In August 2009, Donald Quan experienced a near-fatal heart arrhythmia while playing the keyboards on stage in Kitchener, Ontario. He was clinically dead for 17 minutes. When he came to, all Quan could think of was music.
“Music was the first thing I thought of,” Quan, a self-taught multi-instrumentalist, producer and composer, recalls. “Remembering my childhood, I just wanted to play music.” With the help of musician friends, including Ron Korg and David Maracle, Quan went from being 95% disabled from the stroke to 50% disabled.
“David managed to push his way into intensive care, explaining that he was my soul brother,” Quan explains, laughing. It worked. David Maracle, a native flautist and healer, left an event he was appearing at to rush to Quan’s side and to play for Donald.
“The first six visitors I had were all from the music community,” Quan said. “They all brought their instruments unsure if I could even play. Ron Korg brought me six CD compilations of music from the seventies that I liked,” including music by Stevie Wonder and The Police. Eventually, Quan would pick away at the chapel organ at the Kitchener hospital (check).

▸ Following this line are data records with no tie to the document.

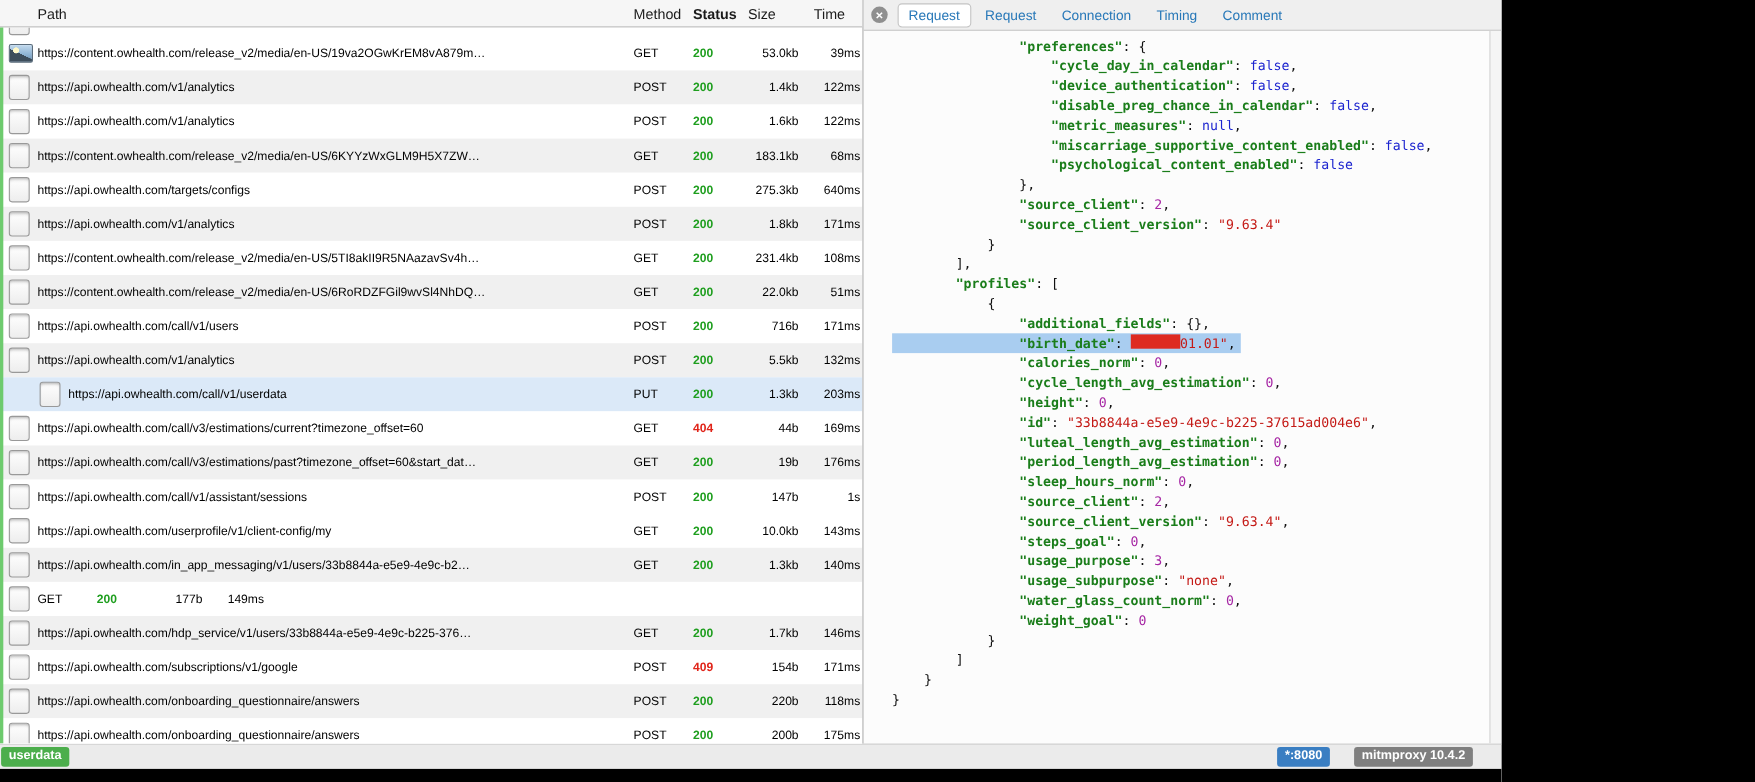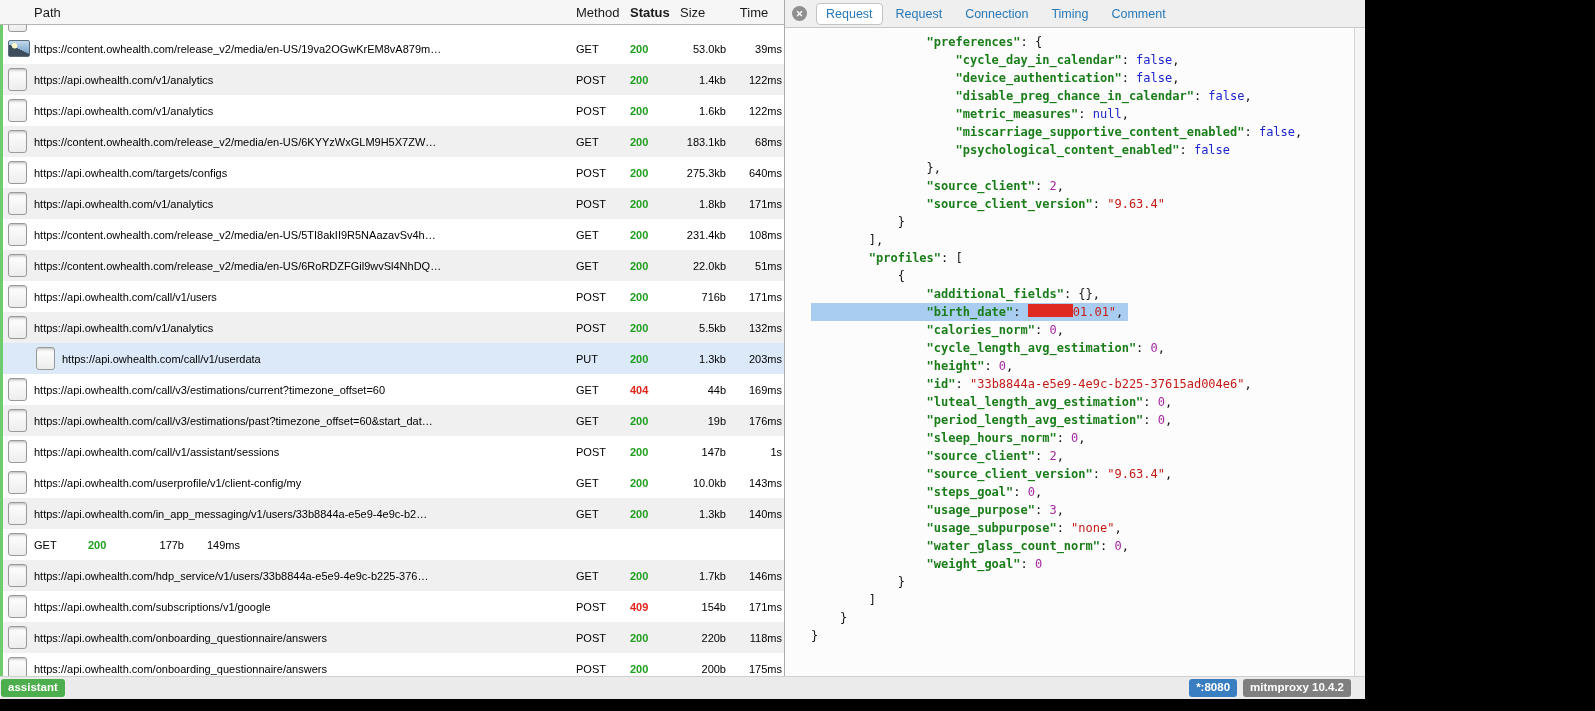"assistant" span.badge { text: assistant -> userdata }
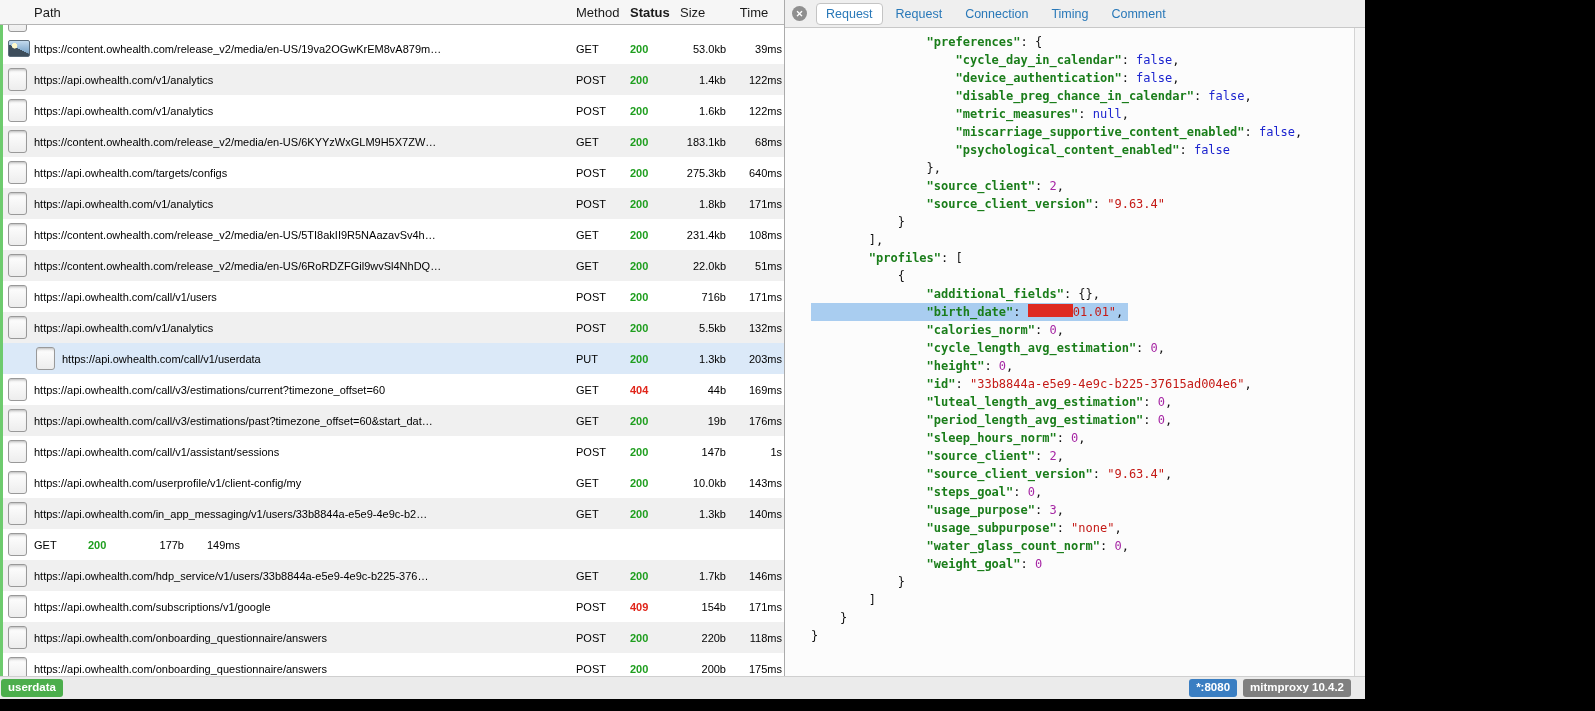"*:8080" .footer-right { gap: 6px -> 22px; margin-right: 14px -> 26px }
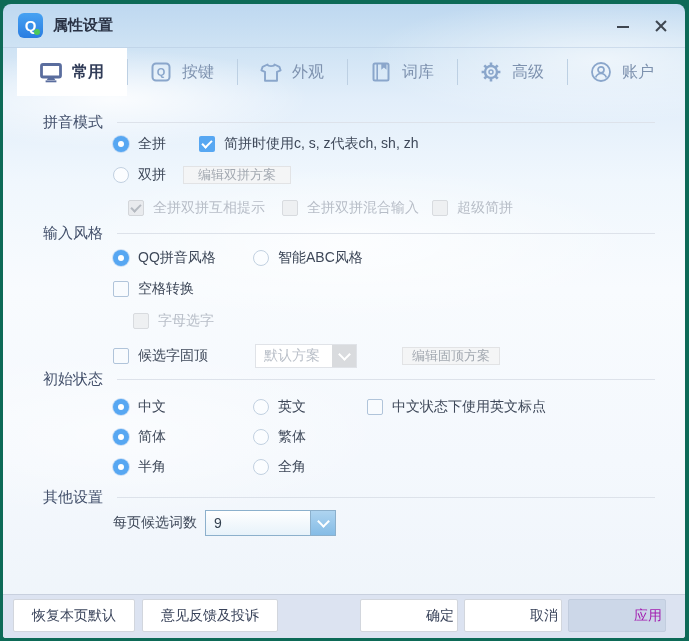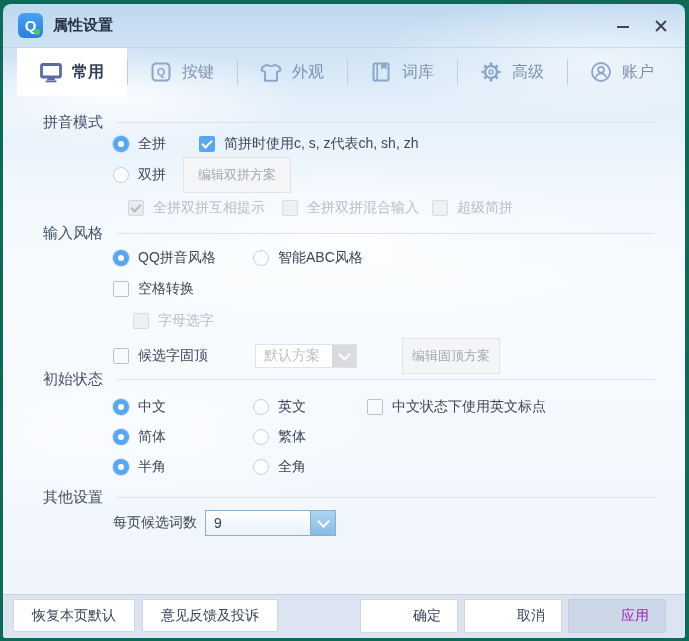"编辑双拼方案" .gbtn { height: 36px -> 18px }
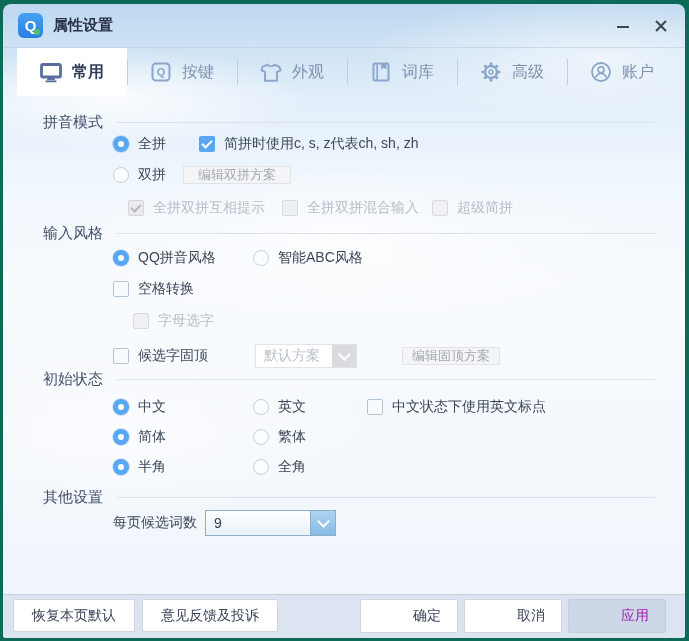"确定" .wbtn.fixed { padding: 16px -> 3px }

After two years of rehabilitation at Toronto Rehab Institute, Quan was unable to find the help he needed to return to life as a full-time composer.
“There’s no creative rehabilitation program to deal with creative people,” Quan explains. “I’d try to tell my rehabilitation case worker that what I needed help with was knowing how to emotionally interpret a film scene but they were unable to assist.”
So Quan transfrormed Musideum, his storefront-museum at 401 Richmond St. that housed his collection of exotic world instruments gathered from multiple music tours, into a unique concert venue. He wanted to create an intimate concert venue where music was the main focus.
“Musideum was where I rehabilitated musically,” Quan said. “For five years, I worked 20 hours a day and hosted 2000 concerts. I ran the operations of the store and was the first to bring music into 401 Richmond.” Through his dedication, Quan managed to regain financial stability and, more importantly, return to his former life as a composer and producer. At some concerts, he’d join the stage to jam with the other musicians or play pieces he could remember.
In March, 2016, Quan shuttered the Musideum for a hiatus to spend time with his family, which includes his twin daughters, to relax and return to composing. He has just returned from Boston and Los Angeles film festival premieres of his first scoring job since his stroke.
After hosting Music Can Heal’s annual fundraiser concerts every November 11, Quan will open Music Can Heal’s Arts in the Parks Summer Concert Series with Debbie Danbrook at Earl Bales Barry Zukerman Amphitheatre on June 15, 2016. Not to be missed!